Dans le tiercé du grunge américain, Pearl Jam tient la corde, au coude-à-coude avec Kurt Corbain, dieu de Nirvana, et Alice in Chains. Ça sonne fort et énervé. Oreilles fragiles, s’abstenir : ici, c’est le temple d’un rock sans sommation, ni artifice.
Sans maîtrise, la puissance n’est rien. Pearl Jam, groupe aux riffs affutés et à l’énergie contagieuse, connaît bien le dosage : un subtil mélange entre la brutalité du gros son et la tranquillité trompeuse de jolies ballades. Ainsi, à Seattle, terreau fertile de la culture underground des nineties, le groupe d’Eddie Vedder, frontman reconnaissable à sa chemise à carreaux façon countryside et à son timbre de voix chaud, a mis une claque à la génération MTV. Il faut dire que son rock intègre et incisif donne la pêche et fait bouger les stades.
Pearl Jam n’est pas là pour enfiler des perles, mais pour porter un lourd et beau héritage, comme les derniers survivants d’une folle et grande époque, où le grunge sortait de terre pour faire fleurir les frustrations du monde moderne.

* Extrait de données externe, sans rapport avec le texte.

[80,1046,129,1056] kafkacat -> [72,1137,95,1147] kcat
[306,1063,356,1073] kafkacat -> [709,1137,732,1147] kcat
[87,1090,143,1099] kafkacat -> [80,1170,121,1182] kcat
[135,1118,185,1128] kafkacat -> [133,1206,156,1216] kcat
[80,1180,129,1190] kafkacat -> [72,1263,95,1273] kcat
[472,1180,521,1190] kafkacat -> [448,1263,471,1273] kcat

Paroles inspirées, airs torturés, solos efficaces aux portes du heavy metal : ces gars-là ont toujours su faire coïncider la force de la gratte et leurs idéaux de citoyens résolument engagés. Car Pearl Jam, insoumis et désinvolte, n’a pas sa langue dans sa poche, osant taper du poing sur la table pour prôner ses convictions humanistes.
Des années plus tard, son énergie paraît intacte, capable, comme hier, de tout écraser sur son passage. Rien ne résiste à Pearl Jam : ni les idées conservatrices, ni les âmes sensibles. À mesure que les décennies passent, l’évidence se fait entendre : Pearl Jam est une perle rare.

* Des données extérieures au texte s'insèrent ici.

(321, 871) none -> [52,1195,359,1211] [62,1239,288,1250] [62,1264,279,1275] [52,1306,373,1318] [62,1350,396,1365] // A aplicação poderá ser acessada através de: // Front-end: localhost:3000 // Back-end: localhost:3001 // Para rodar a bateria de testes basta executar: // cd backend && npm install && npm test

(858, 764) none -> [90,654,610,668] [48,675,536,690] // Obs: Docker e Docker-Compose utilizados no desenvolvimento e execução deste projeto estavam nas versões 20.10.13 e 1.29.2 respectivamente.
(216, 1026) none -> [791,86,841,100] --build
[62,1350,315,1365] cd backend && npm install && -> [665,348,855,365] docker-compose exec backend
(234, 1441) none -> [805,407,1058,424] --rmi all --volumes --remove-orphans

Suite au décès d’Andrew Wood, Chris Cornell décide de fonder le groupe Temple of the Dog. Son souhait : rendre hommage à son copain disparu. Mais progressivement, le projet va prendre de l’ampleur et devenir Pearl Jam. Le premier disque, Ten, bouscule les critiques : c’est déjà un immense succès !
Son plus agressif, le disque Vs vient confirmer le talent de la bande à Eddie Vedder. Ça passe en boucle sur MTV et ça donne envie de tout casser : les charts s’enflamment. La presse se déchire, entre les adeptes et les fervents opposants à ce grunge d’un nouveau genre. C’est à cela, dit-on, que l’on distingue les groupes qui marquent réellement leur époque.
Mirror Ball n’est pas un album comme les autres. Pour la premières fois, Neil Young décide d’enregistrer avec les membres de Pearl Jam. C’est un grand moment pour le groupe. Car le songwriter de Toronto est une légende qui, avec sa voix haut-perchée et sa guitare en bandoulière, a apporté une couleur nouvelle au monde libre de l’après Woodstock.
Après une décennie moins fructueuse au niveau des ventes, Pearl Jam renoue avec le haut des charts, grâce au magnifique album Backspacer. C’est un renouveau pour le groupe, avec un son plus brut et des solos plus discrets. Place à l’efficacité avant tout ! Ça va droit au but et ça sonne fort : la flamme d’Eddie Vedder ne s’est jamais éteinte, elle s’est simplement légèrement recroquevillée pour mieux briller.
Près de trente ans après son premier album, Pearl Jam est de retour avec Gigaton. S’il fallait une preuve que le grunge ne meurt jamais, la voici. Le magazine Rolling Stone est sous le charme. Il écrit : « Pearl Jam montre qu’il a plus que du savoir-faire à offrir et qu’il a envie d’en découdre ». C’est une évidence : ces gars-là, en provenance de Seattle, ont encore une bonne dose d’énergie à revendre !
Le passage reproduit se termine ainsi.